Before-and-after page screenshots:
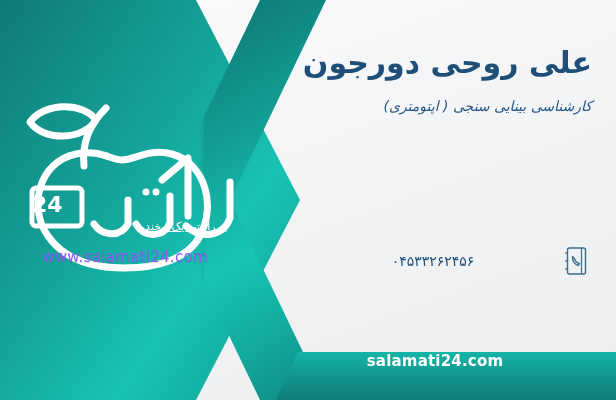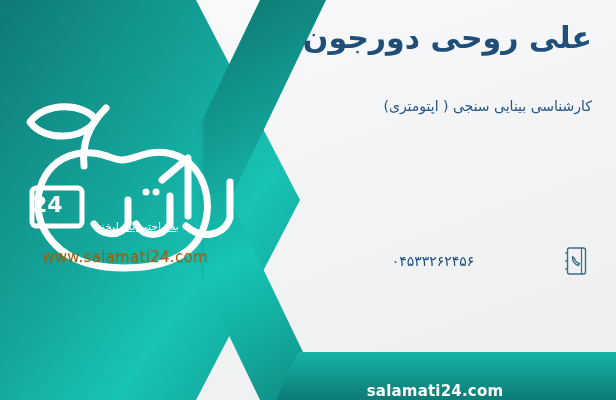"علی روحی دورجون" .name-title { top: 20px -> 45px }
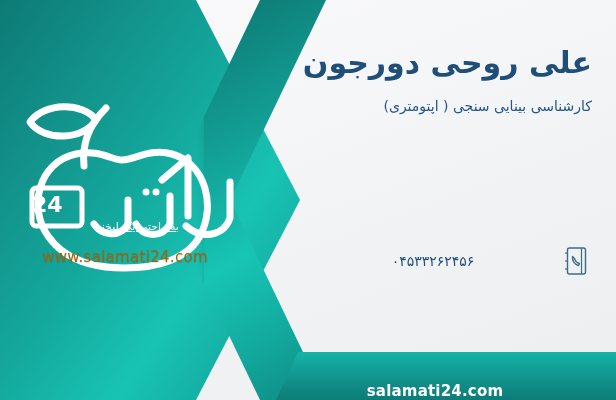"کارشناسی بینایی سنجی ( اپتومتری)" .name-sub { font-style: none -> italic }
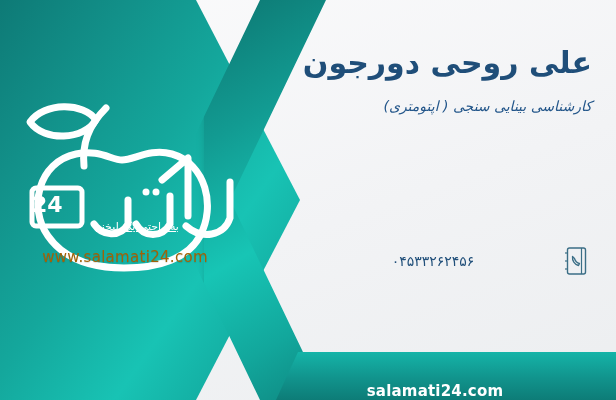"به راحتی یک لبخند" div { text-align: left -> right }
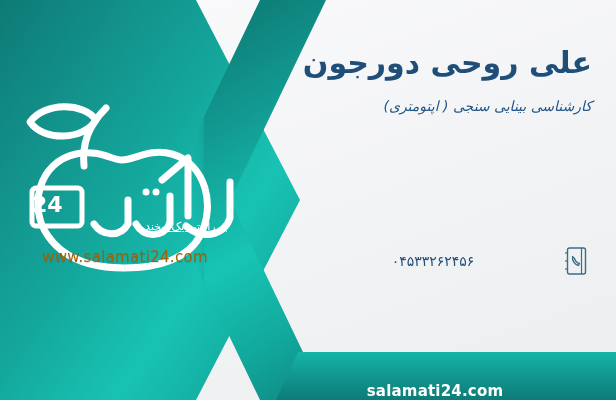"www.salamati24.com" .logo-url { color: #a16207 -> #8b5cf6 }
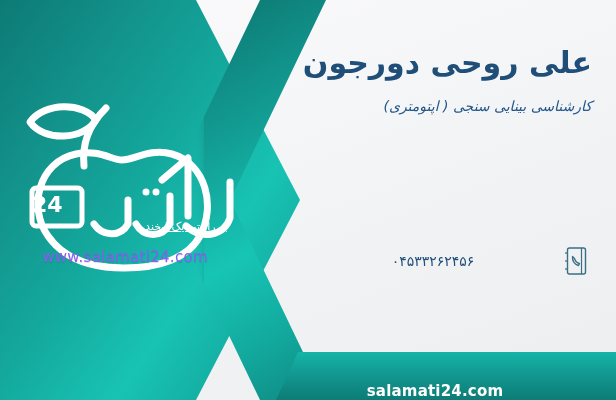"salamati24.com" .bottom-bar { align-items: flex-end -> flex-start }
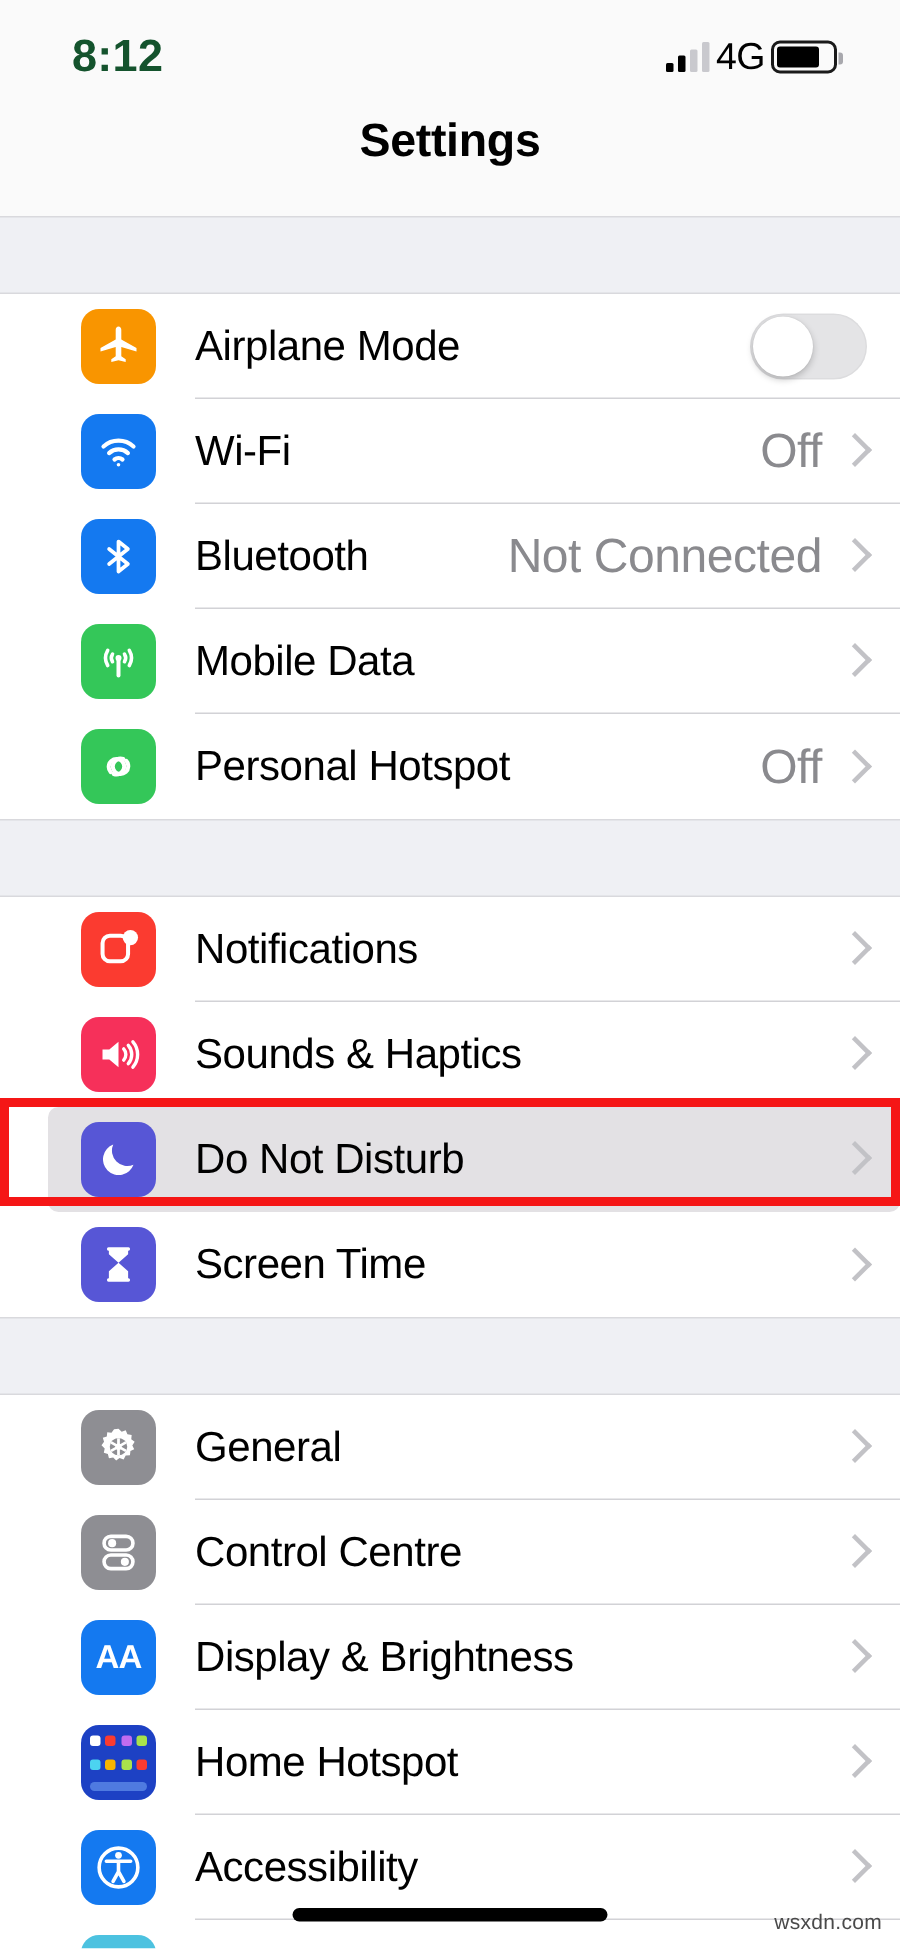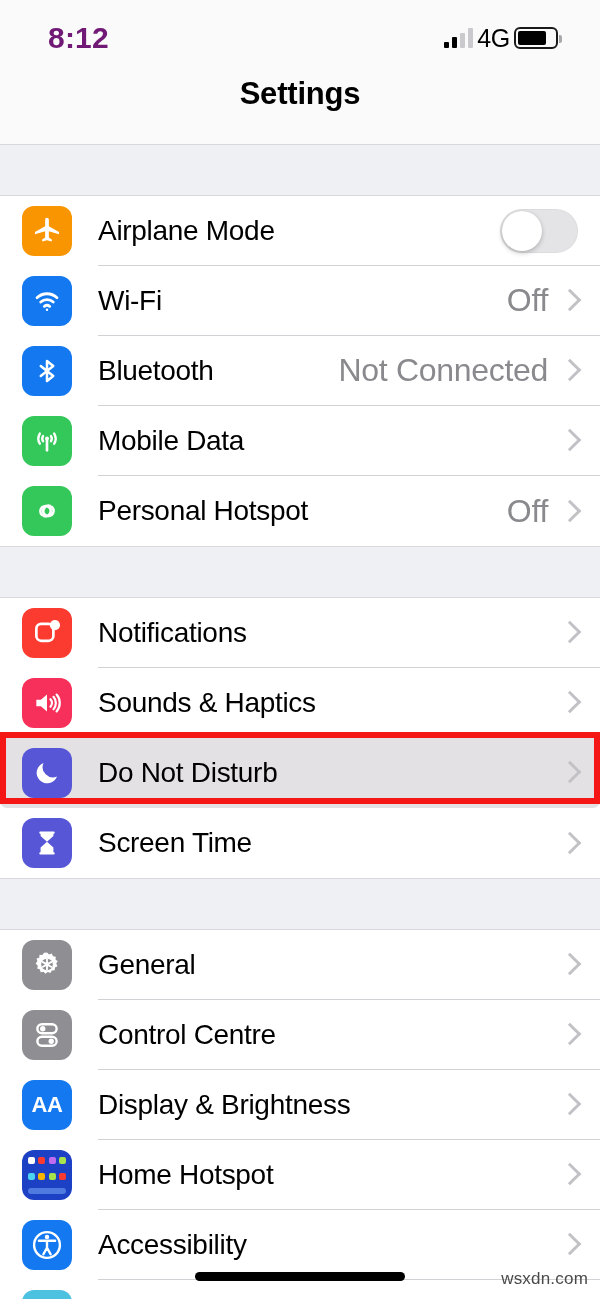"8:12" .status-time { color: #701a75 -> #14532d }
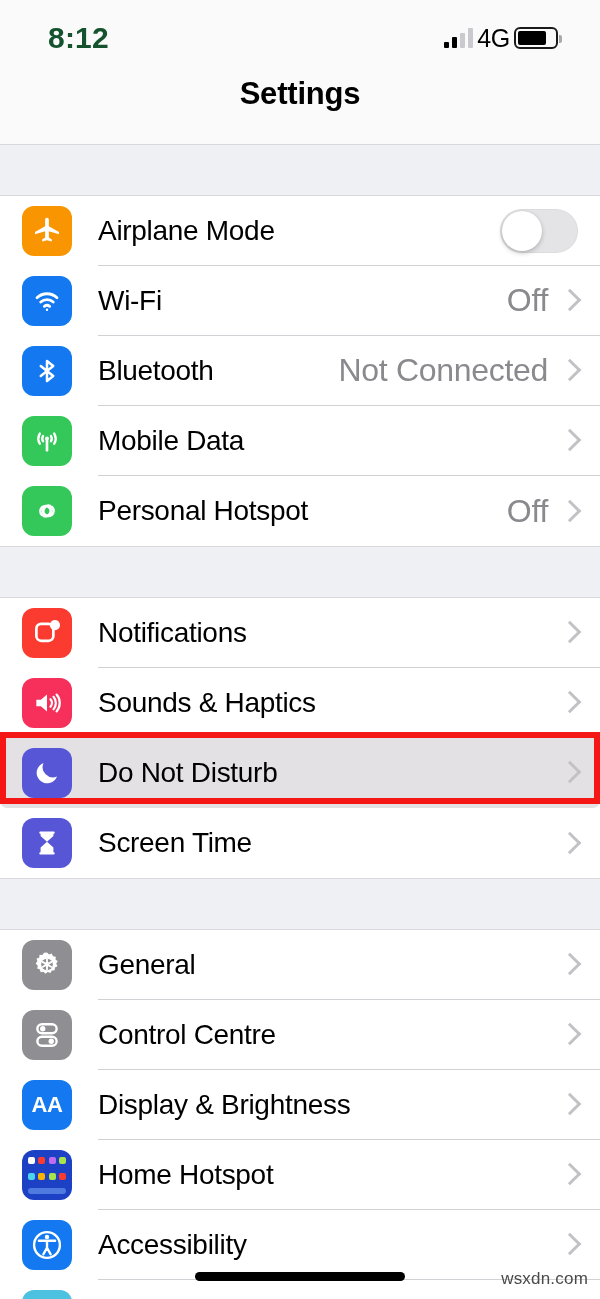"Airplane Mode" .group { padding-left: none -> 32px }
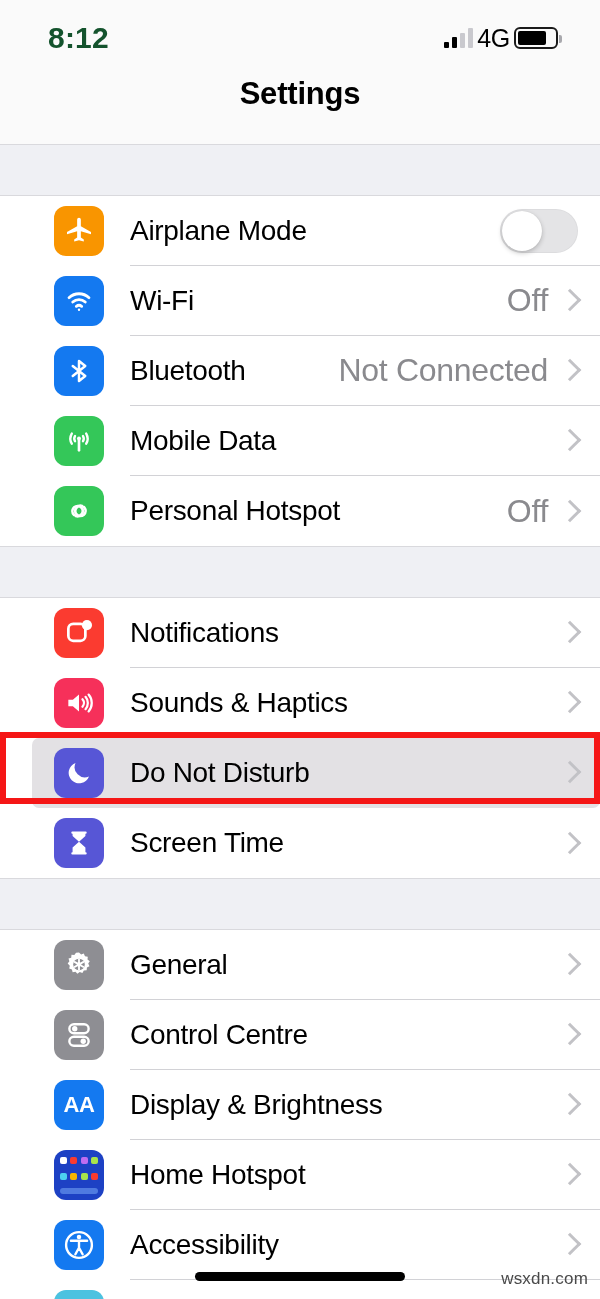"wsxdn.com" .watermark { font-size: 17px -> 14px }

Your goal: Please take the lines from the beginning of the data above through the line holding "color: #a16207 ->" and transcribe them exactly, without any pictures.

Exercise response:
"علی روحی دورجون" .name-title { top: 20px -> 45px }
"کارشناسی بینایی سنجی ( اپتومتری)" .name-sub { font-style: none -> italic }
"به راحتی یک لبخند" div { text-align: left -> right }
"www.salamati24.com" .logo-url { color: #a16207 -> #8b5cf6 }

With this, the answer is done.